Religious experience is fundamentally structured by repetition. This paper deconstructs such experience - following Judith Butler - as a "stylized repetition of acts". Identity and faith are not expressions of a prior internal essence but are performatively constituted through the reactivation of rituals, gestures, and prayers that cite historically sedimented norms.
Central to this process is Jacques Derrida's concept of iterability: for a religious act to be "successful" within the ecclesial system, it must follow an identifiable "code" or iterable grid. However, iterability structurally implies "repetition + alterity", as every citation undergoes a shift in a new context.
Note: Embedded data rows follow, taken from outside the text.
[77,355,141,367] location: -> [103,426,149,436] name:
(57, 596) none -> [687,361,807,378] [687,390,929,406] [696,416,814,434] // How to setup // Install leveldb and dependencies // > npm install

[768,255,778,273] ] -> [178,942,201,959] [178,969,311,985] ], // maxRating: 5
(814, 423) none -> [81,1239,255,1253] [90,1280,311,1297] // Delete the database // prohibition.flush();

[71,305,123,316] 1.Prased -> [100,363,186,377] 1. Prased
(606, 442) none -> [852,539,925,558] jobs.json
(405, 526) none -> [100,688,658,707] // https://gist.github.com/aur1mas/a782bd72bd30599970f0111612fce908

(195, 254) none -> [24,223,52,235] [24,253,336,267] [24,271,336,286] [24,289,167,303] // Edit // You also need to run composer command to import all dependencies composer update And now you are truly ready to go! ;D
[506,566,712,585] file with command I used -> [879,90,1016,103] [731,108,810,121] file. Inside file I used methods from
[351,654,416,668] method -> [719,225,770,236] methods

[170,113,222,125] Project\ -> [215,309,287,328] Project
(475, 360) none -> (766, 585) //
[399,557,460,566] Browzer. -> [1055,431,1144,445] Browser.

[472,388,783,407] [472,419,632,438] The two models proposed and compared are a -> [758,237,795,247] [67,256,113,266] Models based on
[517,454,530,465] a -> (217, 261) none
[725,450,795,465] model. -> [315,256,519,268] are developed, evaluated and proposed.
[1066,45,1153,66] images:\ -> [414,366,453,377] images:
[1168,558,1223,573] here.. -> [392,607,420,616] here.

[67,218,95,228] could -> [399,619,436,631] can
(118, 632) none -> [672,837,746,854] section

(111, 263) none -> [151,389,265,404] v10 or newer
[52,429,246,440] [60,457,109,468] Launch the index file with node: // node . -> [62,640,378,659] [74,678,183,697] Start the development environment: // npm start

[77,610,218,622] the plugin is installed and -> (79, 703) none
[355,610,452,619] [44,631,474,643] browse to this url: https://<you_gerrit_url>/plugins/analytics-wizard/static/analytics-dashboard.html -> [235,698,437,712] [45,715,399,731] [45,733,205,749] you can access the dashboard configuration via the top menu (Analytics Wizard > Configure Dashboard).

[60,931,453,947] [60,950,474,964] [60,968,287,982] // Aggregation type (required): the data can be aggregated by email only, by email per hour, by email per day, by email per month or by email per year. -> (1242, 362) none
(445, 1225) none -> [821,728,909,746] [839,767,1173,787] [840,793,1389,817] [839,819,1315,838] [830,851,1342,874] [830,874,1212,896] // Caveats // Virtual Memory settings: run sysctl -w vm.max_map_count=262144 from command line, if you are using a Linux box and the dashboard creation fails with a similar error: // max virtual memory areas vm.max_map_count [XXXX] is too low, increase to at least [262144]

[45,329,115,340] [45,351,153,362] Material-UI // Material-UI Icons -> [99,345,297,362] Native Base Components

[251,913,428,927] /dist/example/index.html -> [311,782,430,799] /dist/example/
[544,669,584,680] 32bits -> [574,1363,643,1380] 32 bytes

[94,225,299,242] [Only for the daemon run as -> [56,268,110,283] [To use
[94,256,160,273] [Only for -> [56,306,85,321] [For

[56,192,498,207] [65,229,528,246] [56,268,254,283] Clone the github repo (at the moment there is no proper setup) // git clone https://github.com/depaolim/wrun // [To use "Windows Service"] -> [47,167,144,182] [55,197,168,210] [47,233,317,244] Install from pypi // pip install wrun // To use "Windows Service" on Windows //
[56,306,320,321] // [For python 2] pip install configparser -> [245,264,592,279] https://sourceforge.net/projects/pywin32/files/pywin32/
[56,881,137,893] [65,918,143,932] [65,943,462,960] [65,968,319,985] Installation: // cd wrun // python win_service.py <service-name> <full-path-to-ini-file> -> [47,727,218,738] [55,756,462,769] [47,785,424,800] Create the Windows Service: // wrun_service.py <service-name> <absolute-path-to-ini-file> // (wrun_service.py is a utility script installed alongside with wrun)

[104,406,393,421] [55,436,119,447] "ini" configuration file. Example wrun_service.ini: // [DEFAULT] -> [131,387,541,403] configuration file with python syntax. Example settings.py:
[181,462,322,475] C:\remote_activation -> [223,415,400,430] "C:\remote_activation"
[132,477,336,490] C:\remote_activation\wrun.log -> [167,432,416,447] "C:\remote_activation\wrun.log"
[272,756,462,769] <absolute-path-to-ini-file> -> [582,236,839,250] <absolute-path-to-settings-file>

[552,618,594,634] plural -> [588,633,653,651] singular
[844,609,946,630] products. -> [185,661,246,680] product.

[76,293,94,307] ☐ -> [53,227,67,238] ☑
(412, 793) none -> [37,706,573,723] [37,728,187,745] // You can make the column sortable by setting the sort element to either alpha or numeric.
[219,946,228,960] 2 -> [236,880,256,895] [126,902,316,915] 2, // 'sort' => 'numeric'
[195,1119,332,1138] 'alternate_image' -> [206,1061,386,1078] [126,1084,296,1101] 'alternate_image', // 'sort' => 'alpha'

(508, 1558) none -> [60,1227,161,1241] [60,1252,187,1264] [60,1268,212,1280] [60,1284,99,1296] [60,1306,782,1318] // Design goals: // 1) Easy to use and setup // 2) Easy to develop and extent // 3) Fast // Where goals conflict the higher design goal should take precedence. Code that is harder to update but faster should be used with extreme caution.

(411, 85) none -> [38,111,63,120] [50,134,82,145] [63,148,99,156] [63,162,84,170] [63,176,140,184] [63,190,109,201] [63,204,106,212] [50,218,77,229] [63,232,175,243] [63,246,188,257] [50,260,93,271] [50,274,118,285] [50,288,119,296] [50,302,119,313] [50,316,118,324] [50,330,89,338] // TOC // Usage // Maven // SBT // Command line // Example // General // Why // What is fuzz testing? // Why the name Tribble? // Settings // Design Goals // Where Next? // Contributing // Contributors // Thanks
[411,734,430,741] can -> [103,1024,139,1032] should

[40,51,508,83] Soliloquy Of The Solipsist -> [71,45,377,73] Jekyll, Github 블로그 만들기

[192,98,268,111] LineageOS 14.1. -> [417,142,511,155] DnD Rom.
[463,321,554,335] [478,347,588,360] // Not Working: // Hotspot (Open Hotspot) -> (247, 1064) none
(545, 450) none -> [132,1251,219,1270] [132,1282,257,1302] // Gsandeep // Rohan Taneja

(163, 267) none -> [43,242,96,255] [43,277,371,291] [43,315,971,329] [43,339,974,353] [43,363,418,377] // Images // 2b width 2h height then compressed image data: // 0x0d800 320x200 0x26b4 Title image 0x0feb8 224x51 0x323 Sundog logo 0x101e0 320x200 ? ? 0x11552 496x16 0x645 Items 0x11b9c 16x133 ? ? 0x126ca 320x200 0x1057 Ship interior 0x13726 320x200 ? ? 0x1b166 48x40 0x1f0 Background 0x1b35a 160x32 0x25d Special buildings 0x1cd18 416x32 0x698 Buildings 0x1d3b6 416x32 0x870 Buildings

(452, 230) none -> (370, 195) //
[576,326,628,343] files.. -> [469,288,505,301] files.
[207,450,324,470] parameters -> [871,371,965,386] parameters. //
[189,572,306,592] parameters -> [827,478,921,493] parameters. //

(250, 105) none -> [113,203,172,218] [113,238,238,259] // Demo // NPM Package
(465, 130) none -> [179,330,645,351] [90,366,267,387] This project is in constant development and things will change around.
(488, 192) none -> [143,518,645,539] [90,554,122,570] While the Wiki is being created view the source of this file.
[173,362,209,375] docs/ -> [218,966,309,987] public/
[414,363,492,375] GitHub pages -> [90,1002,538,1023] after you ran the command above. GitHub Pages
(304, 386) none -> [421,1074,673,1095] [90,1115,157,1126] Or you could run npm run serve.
While religious institutions use repetition to enforce a specific field of intelligibility - marking mindbodies that do not fit the norm as "unreal" or "unlivable" - this very structure opens the space for subversion.
The paper investigates how marginalized subjects use "subversive citations" to disrupt the "ecclesial panopticon" (De La Torre). In this framework, authentic religious experience does not have to happen in the perfect copy of the (intelligible) sacred; it occurs in the rupture of repetition - the "existential WTF" (Bettcher) where the institutional code fails for the subject and the world loses its self-evidence.
Ultimately, reclaiming these "unintelligible" ruptures as authoritative power-knowledge constitutes a practice of "epistemological insubordination" (Preciado) that destabilizes fixed hierarchies of (in)equality and transforms the church into a collection of inhabitable world_spaces where difference is not only tolerated but the engine of collective liberation.